Search string "semantics": state how many lines in the material below contain it, and nothing else.

*** Opening of Task data ***

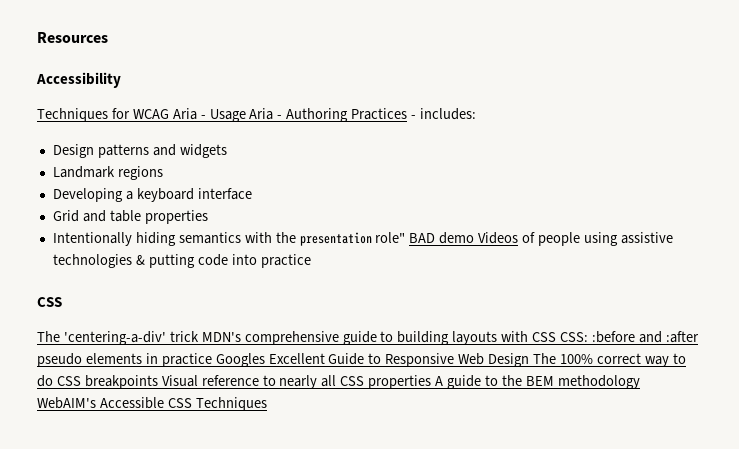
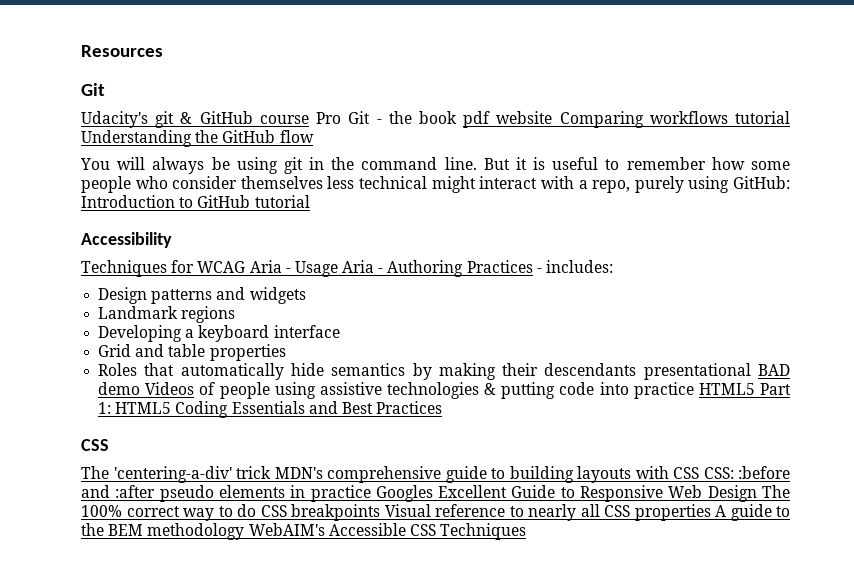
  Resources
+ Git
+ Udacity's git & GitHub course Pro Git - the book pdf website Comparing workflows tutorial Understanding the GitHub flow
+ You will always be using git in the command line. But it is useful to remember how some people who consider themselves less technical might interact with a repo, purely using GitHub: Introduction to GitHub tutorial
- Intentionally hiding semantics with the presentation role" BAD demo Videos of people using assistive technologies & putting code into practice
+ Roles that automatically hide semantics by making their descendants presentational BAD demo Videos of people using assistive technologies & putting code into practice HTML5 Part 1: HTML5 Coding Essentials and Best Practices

*** Close of Task data ***

Response to this task
2